Each requirement represents one cohesive capability and must be independently testable. A requirement has three parts:
ID and title: `REQ-[PREFIX]-NNN: Requirement Name` — a unique identifier with a short prefix derived from the feature name (e.g., `CHK` for "Checkout") and a zero-padded sequence number. Child features append their own suffix (e.g., `REQ-AUTH-PR-001` for Password Reset under Auth).
User story: A single sentence in the format *As a [role], I want to [action], so that I can [outcome].*
Acceptance criteria: One or more criteria using format `AC-[PREFIX]-NNN.N`. Each criterion begins with "When [condition], the system shall [behavior]."
Use shall for mandatory behavior, should for recommended, and may for optional.
Requirements should be:
User-centered — Describe what users need, not how the system is built internally.
Testable — Every acceptance criterion should be clear enough to write a test for.
Atomic — Each acceptance criterion covers one behavior. Split compound behaviors into separate criteria.
Good Example:
REQ-CHK-003: Payment Confirmation
User Story: As a customer, I want to receive confirmation after my payment is processed, so that I can know my order was placed successfully.
Acceptance Criteria:
AC-CHK-003.1: When payment processing succeeds, the system shall display a confirmation page with the order number and estimated delivery date.
AC-CHK-003.2: When payment processing fails, the system shall return the user to the payment form with an error message describing the failure reason.
AC-CHK-003.3: When the user navigates away during processing, the system shall complete the transaction and display the confirmation on their next visit.
Bad Example:
REQ-CHK-003: Payment Confirmation
User Story: As a user, I want payment to work.
Acceptance Criteria:
AC-CHK-003.1: The system should show a message.
AC-CHK-003.2: Errors should be handled appropriately.
This is bad because the user story has no outcome and uses a generic role. The acceptance criteria are untestable—"show a message" and "handled appropriately" don't describe specific behaviors.
Large features can be broken into sub-features. A parent feature delivers complete value on its own. A child feature extends that value but is not required for the parent to function. The parent works without the child; the child is meaningless without the parent.
Example: "Search" finds items by keyword—complete on its own. "Search Filters" adds faceted filtering.
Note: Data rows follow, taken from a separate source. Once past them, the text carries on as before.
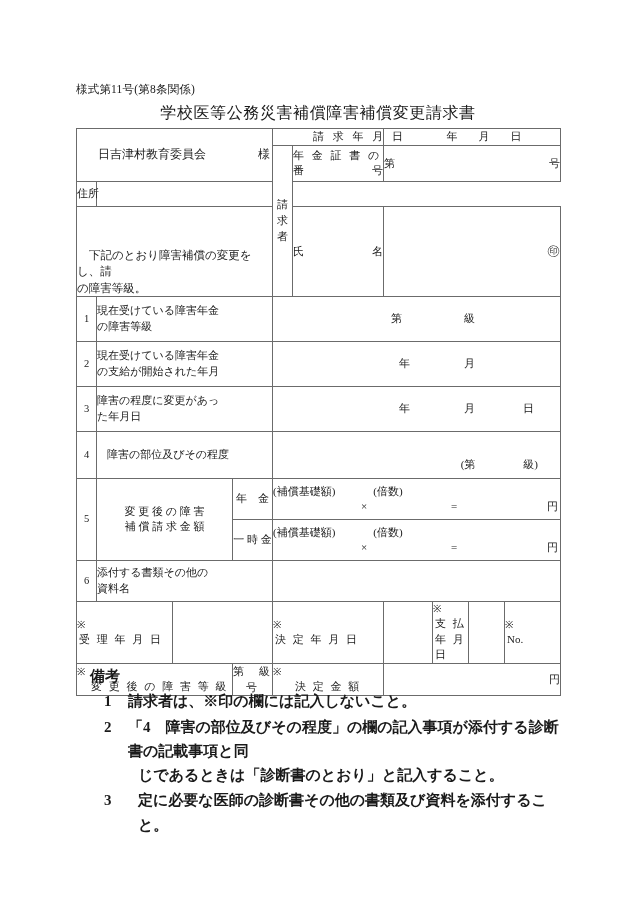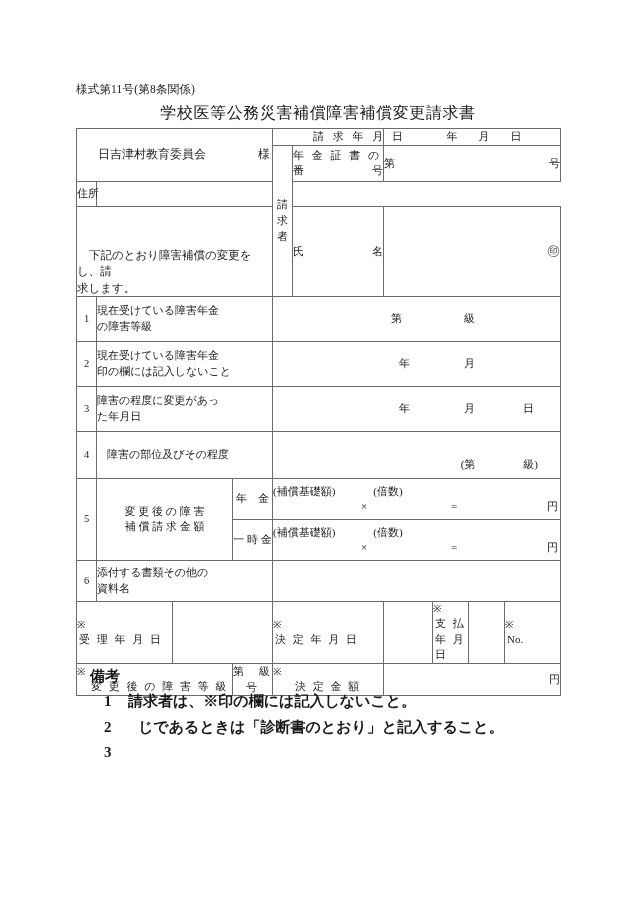--- a/index.html
+++ b/index.html
@@ -305,7 +305,7 @@
     <tr>
       <td class="statement" colspan="4" style="vertical-align:middle">
         <div class="l1">下記のとおり障害補償の変更をし、請</div>
-        <div>求します。</div>
+        <div>の障害等級。</div>
       </td>
       <td class="two-line">
         <span class="r2" style="padding-top:2px;padding-bottom:2px;">

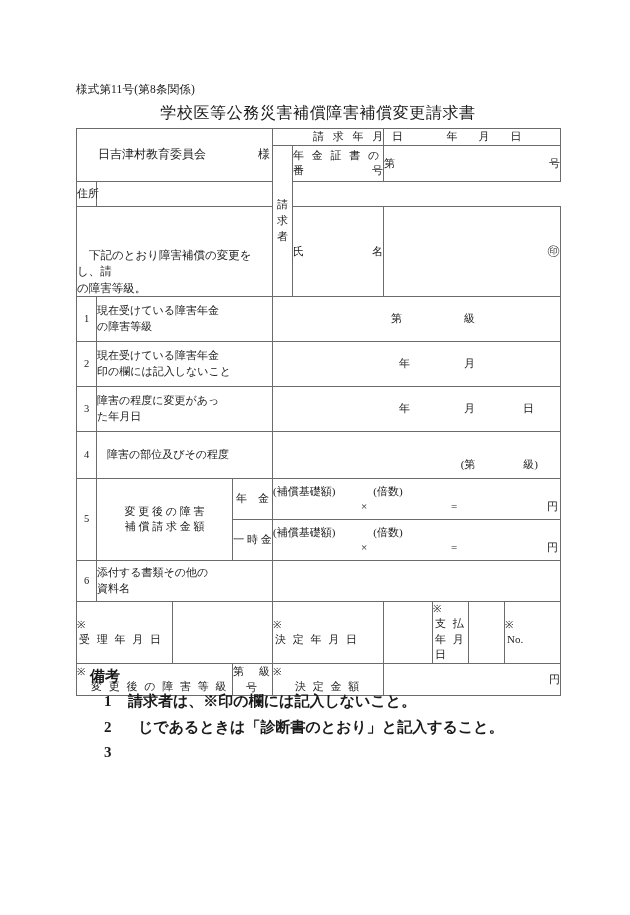--- a/index.html
+++ b/index.html
@@ -335,7 +335,7 @@
       <td class="numcell">2</td>
       <td class="itemlabel" colspan="3">
         <div>現在受けている障害年金</div>
-        <div>印の欄には記入しないこと</div>
+        <div>の支給が開始された年月</div>
       </td>
       <td class="valcell" colspan="6" style="height:44px">
         <div class="ym-line">

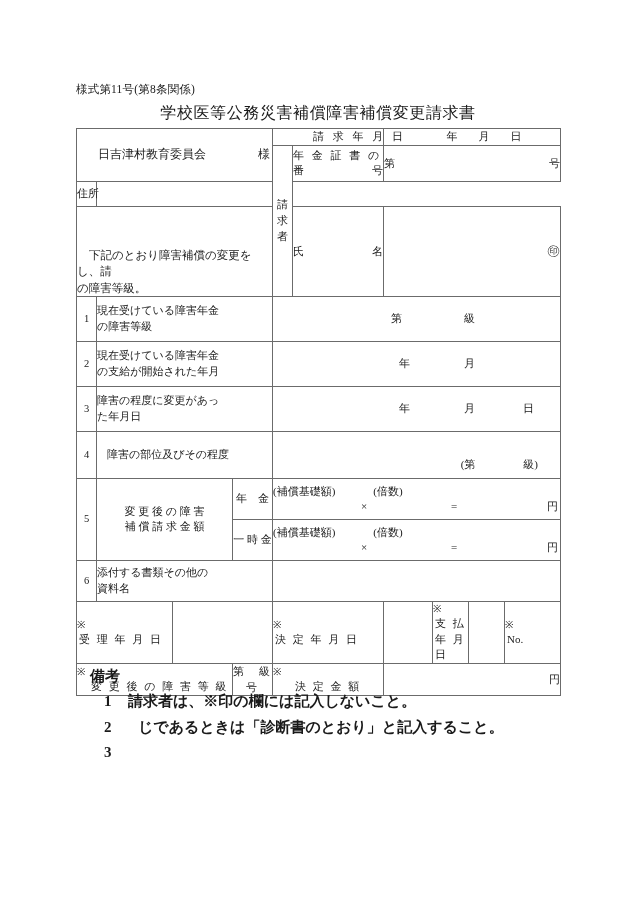--- a/index.html
+++ b/index.html
@@ -461,6 +461,7 @@
     <div class="note-item">
       <span class="num">2</span>
       <span class="body">
+        <span>「4　障害の部位及びその程度」の欄の記入事項が添付する診断書の記載事項と同</span>
         <span class="cont">じであるときは「診断書のとおり」と記入すること。</span>
       </span>
     </div>

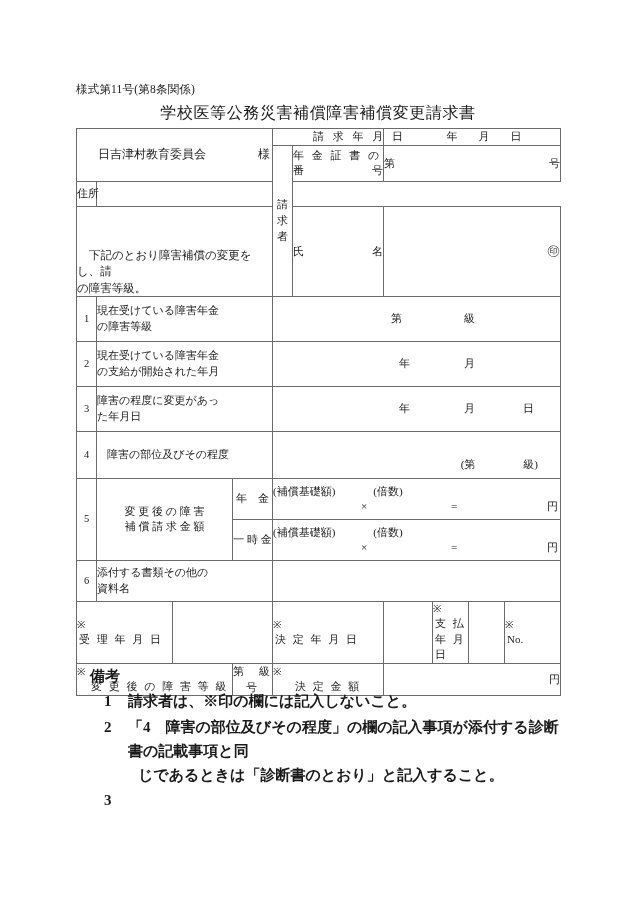--- a/index.html
+++ b/index.html
@@ -469,6 +469,7 @@
     <div class="note-item">
       <span class="num">3</span>
       <span class="body">
+        <span class="cont">定に必要な医師の診断書その他の書類及び資料を添付すること。</span>
       </span>
     </div>
   </div>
Search works without filters; filters need search.
When to Split, Merge, or Nest:
Split into separate features when each passes the feature unit definition independently, or when different roles own different parts.
Keep in one feature / Merge features when requirements break without each other, they complete one task together, or they're describable in one sentence.
Create a nested child feature when the parent already delivers value, the child enhances but is not required, and the child is meaningless without the parent.
Example:
Parent Feature: User Management
User Management lets administrators create, view, edit, and deactivate user accounts. Admins can reset passwords and manage basic profile information. This core functionality delivers value on its own—organizations can manage their users without any of the child features below.
Sub-Features
User Roles: Lets admins assign roles to control what users can access. User management works without roles; roles are meaningless without users.
User Groups: Lets admins organize users into groups for bulk operations. User management works without groups; groups are meaningless without users.
User Audit Log: Tracks changes to user records for compliance reporting. User management works without audit logs; audit logs are meaningless without users.